С мячиком подбежала Зина.
— Папа, малина…
— Да, малина… Замечательно, что, несмотря на видимую закономерность и порядок, жизнь как таковая есть глубочайший беспорядок… Никакой системы нельзя подвести в отношениях между людьми, то есть — я никогда не могу быть уверен, что А плюс В плюс С дадут нужную сумму, и если ввести даже некоторый коэффициент неопределенности — и тогда все полетит к черту…
— С пола можно есть?
— Можно… Но не подавись — в малине много костей… Зина, пойдем сейчас к маме… Я решил…
Профессор потащил Зинаиду к трапу — на нижнюю палубу. Оттуда навстречу поднимался негр. Схватив Родионова за локоть (профессор крепче прижал к груди пакет с малиной), Хопкинсон сказал негромко и раздирательно:
— Я должен немедленно покинуть пароход… Я хотел сойти на этой остановке, но здесь — ни железной дороги, ни лошадей…
— Ближайшая остановка — завтра утром…
— Тогда я погиб!
— Очень странно… (Профессор подхватил пакет.) Здесь многие испытывают то, что они будто бы должны погибнуть… И некоторые уже погибли… В особенности удивляет торопливость, с которой… (Он задрал бородку и глядел из-под низа очков.) Очевидно, излишек кислорода, а?..
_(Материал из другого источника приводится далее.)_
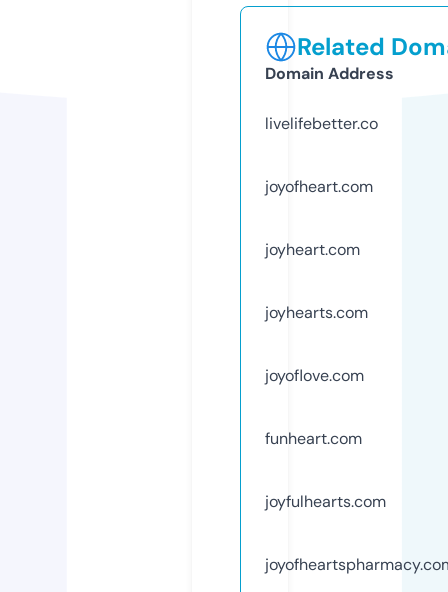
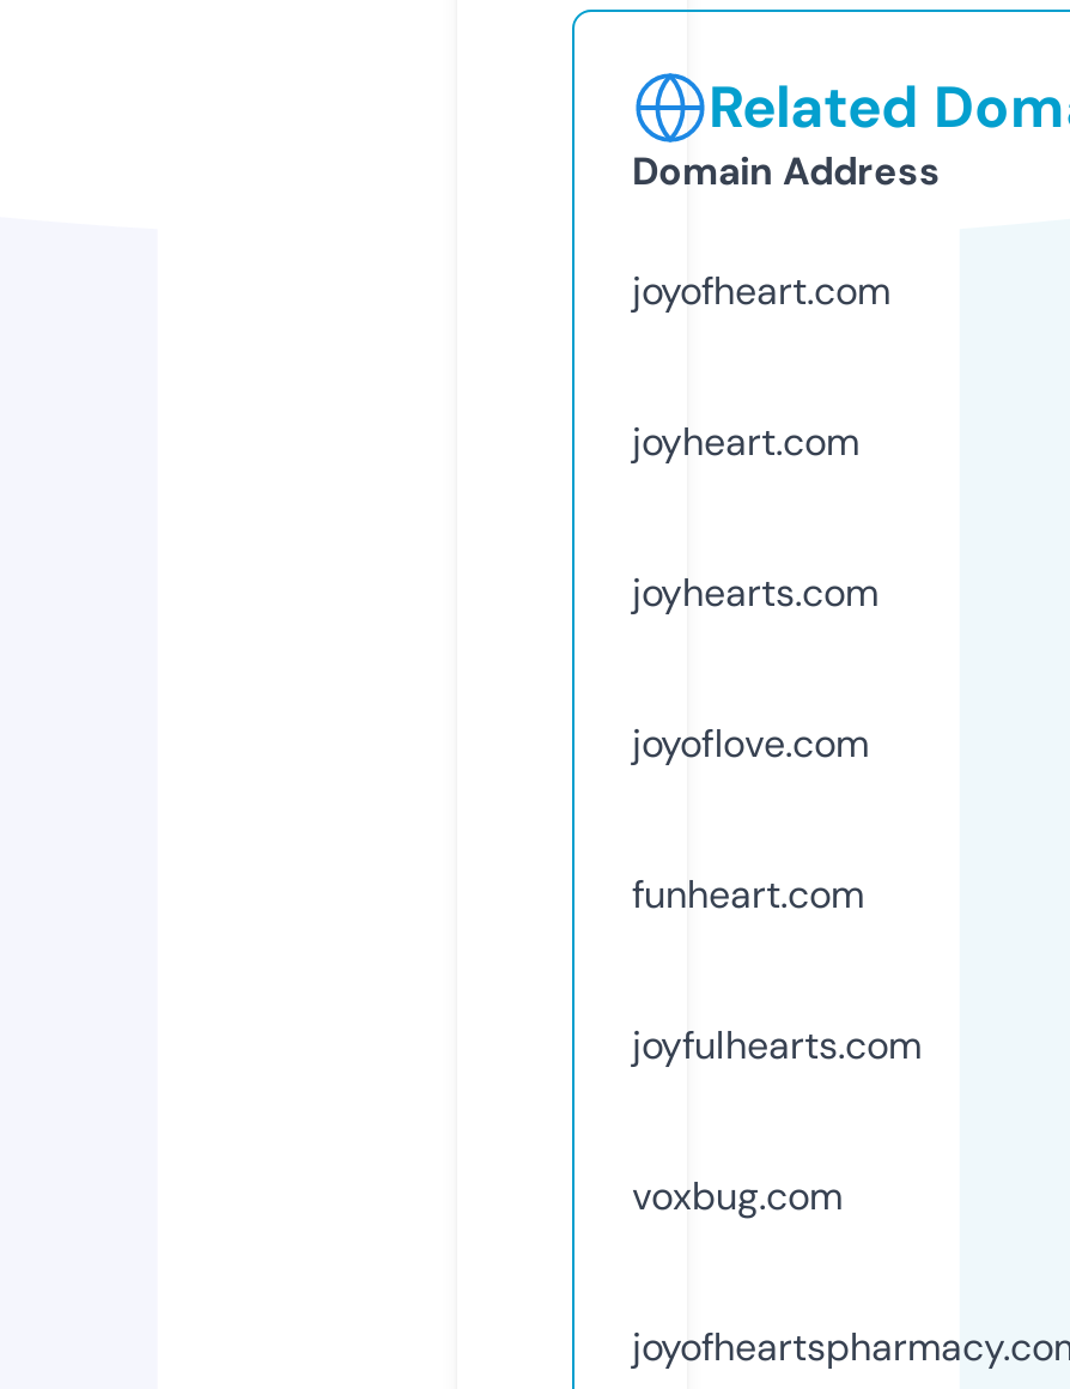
[265,113,378,134] livelifebetter.co -> none
moved [265,176,386,512] -> [632,265,922,1070]: joyofheart.com | joyheart.com | joyhearts.com | joyoflove.com | funheart.com | joyfulhearts.com
none -> [632,1171,843,1221] voxbug.com

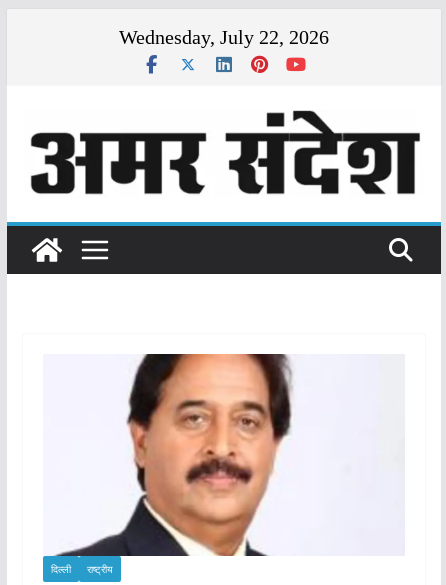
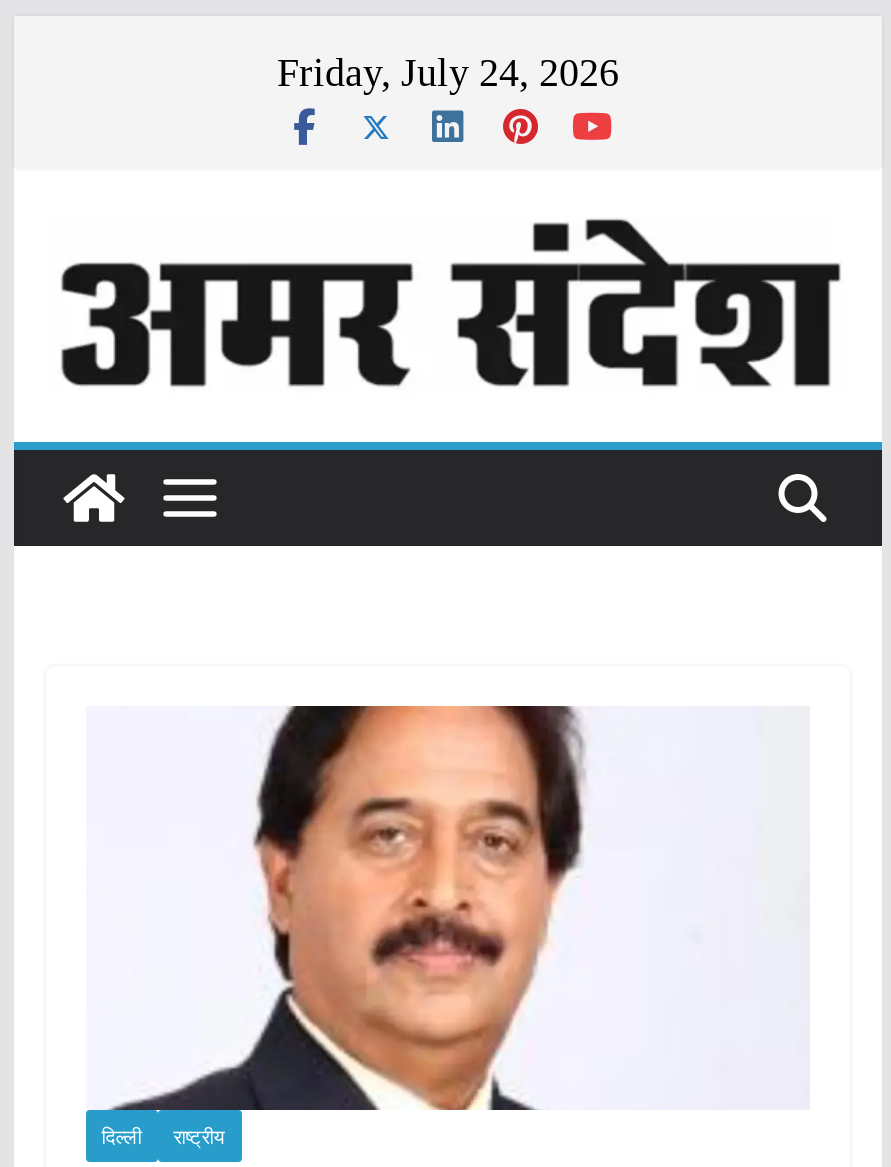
[119,26,329,48] Wednesday, July 22, 2026 -> [277,50,619,94] Friday, July 24, 2026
— Ночь! Впереди — ночь! — выкатив глаза, повторил Хопкинсон.
— Я могу быть полезным?..
— Мне нельзя помочь… (Он улыбался, но длинные руки дрожали.) Меня нужно сжечь живым! Убить во мне черную кровь!.. Дорогой профессор. (Он увлек Родионова к перилам… Профессор от волнения уронил пакет, Зинаида всплеснула руками)…
— Папа, ты с ума сошел…
— Сейчас, сейчас, детка, к твоим услугам…
— Дорогой профессор, возьмите от меня известную вам рукопись, ту, что мы расшифровали, — твердо проговорил Хопкинсон.
— Такая ответственность! Нет, нет!
— Я не имею права держать здесь (рванул себя за карман пиджака) счастье целого народа… Я боюсь… Я буду бороться… А если не хватит сил? Я буду преступником!..
Тогда Родионов наклонился к его уху: — Ничего не понимаю…
Негр сунул ему в карман клеенчатую тетрадь.
— Берите… А я постараюсь сделать сто кругов по палубе энергичным шагом…
Пока Родионов засовывал рукопись, негр уже отбежал: на тускнеющем свете заката пронеслась его худая тень — руки в карманах, плечи подняты, рот оскален до ушей — и скрылась на носу за поворотом.